Mockhorn Island Wildlife Management Area covers 7,356 acres in Northampton County on the Eastern Shore of Virginia. Most of that area is the island itself, 7,000 acres separated from the mainland and the outer barrier islands by shallow bays, and most of the island is salt marsh that submerges at high tide. What stands above the water at all hours are hummocks, scattered humps of slightly higher ground where loblolly pine, eastern redcedar, southern wax myrtle, greenbriar, honeysuckle, and poison ivy take hold. The Virginia Department of Game and Inland Fisheries owns and manages the area for waterfowl hunting, fishing, hiking, and primitive camping. The island is reachable only by boat. A smaller 356-acre tract of marsh and upland sits on the mainland, where additional species may be hunted in season.
Europeans first settled Mockhorn in the seventeenth century for a single purpose: boiling sea water to make salt. The saltworks did not last, and by the early nineteenth century the island had been broken into tracts and turned over to cattle. After the Civil War, when the New York, Philadelphia and Norfolk Railroad finished its line down the Delmarva Peninsula, the Virginia barrier islands became playgrounds for wealthy northern sportsmen who arrived by train and crossed by boat. Mockhorn's waterfowl hunting club was founded in the mid-1800s by Nathan Cobb, Jr., a market hunter and one of the great American decoy carvers. His father Nathan Cobb, Sr., had established a similar sportsman's resort on Cobb Island just to the north. Decoys carved by the Cobbs are now museum pieces; the marshes the family hunted remain marshes.
In 1902 Larimer A. Cushman, who owned the Cushman Bakeries of New York City, bought the island and went further than the hunters before him had gone. He expanded the existing hunting lodge into a comfortable home. He built a barn and a smoke house. He cleared pastures for cattle and broke fields for alfalfa. The concrete sea wall, four feet tall, was meant to hold back the Atlantic at high water; when Cushman retired from the bakery business he and his wife moved south and lived on Mockhorn year-round. But the farm was off-grid, accessible only by boat. The mosquitos drove the cattle into the bay every summer. Nor'easters and hurricanes pushed storm surges over the wall and poisoned the alfalfa with salt. After Cushman's death in 1948 his widow sold the island to T.A.D. Jones, the Yale football coach turned businessman, who used the compound for nearly a decade to entertain military and political guests flown in by helicopter for duck hunting. Jones died in 1957. The Commonwealth of Virginia acquired the island in 1959.
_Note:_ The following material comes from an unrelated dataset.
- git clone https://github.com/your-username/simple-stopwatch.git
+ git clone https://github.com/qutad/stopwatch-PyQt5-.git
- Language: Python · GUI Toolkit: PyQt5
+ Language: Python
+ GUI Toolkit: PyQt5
The Cushman house still stands on Mockhorn, or what is left of it. The barn collapsed in 2019. A second outbuilding fell in 2021. Of the World War II fire control towers that the Army built on Mockhorn to direct the coastal artillery at Fort John Custis and Fort Story, just one is still upright, a steel skeleton visible above the cordgrass at low tide. Everything else the marsh has reclaimed at its own pace. The Kingdom Cushman ringed with concrete is now a place where cordgrass grows over salt-poisoned alfalfa fields, where pine hummocks scatter across a flooded landscape, and where the only year-round residents are the birds the hunters once came north to find.
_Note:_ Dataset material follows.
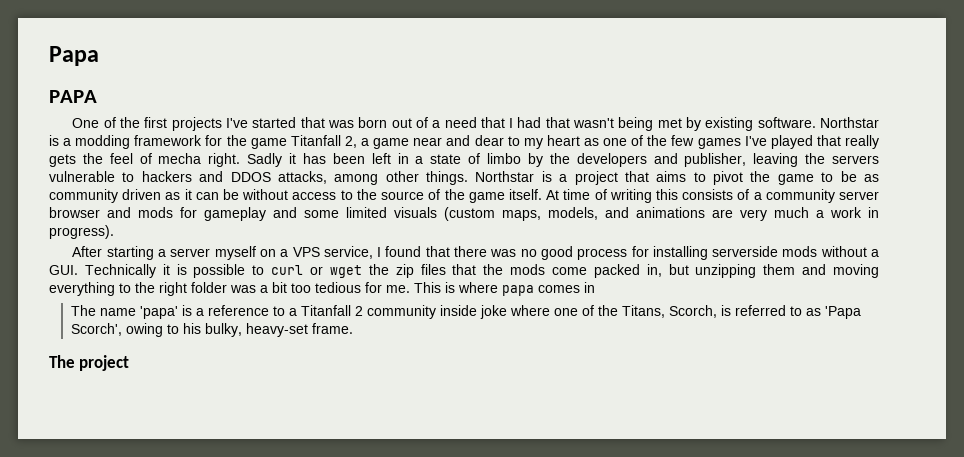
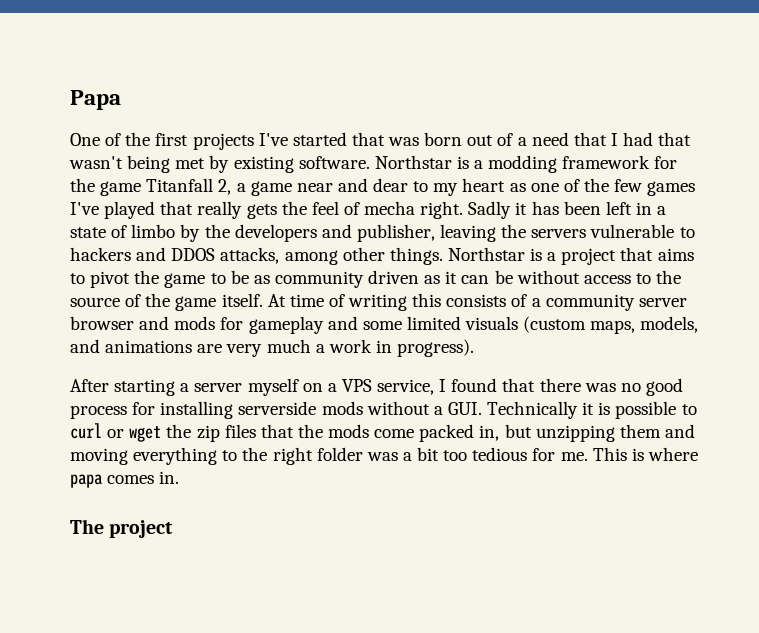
- PAPA
- This is where papa comes in
- The name 'papa' is a reference to a Titanfall 2 community inside joke where one of the Titans, Scorch, is referred to as 'Papa Scorch', owing to his bulky, heavy-set frame.
+ This is where papa comes in.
Mockhorn Island lies at 37.23N, 75.89W in the lagoon system between Virginia's mainland Eastern Shore and the outer barrier islands. From 2,000-4,000 feet AGL on a clear day, the island appears as a complex of pine hummocks scattered through expansive salt marsh, with the ruins of the Cushman farm and a lone WWII fire control tower visible as small dark structures. Look for it just inland of Smith Island and the Cape Charles Lighthouse. Nearest airports: KMFV (Accomack County) to the north, KORF (Norfolk International) across the bay to the southwest. The marsh patterns make excellent visual orientation along the Virginia coast.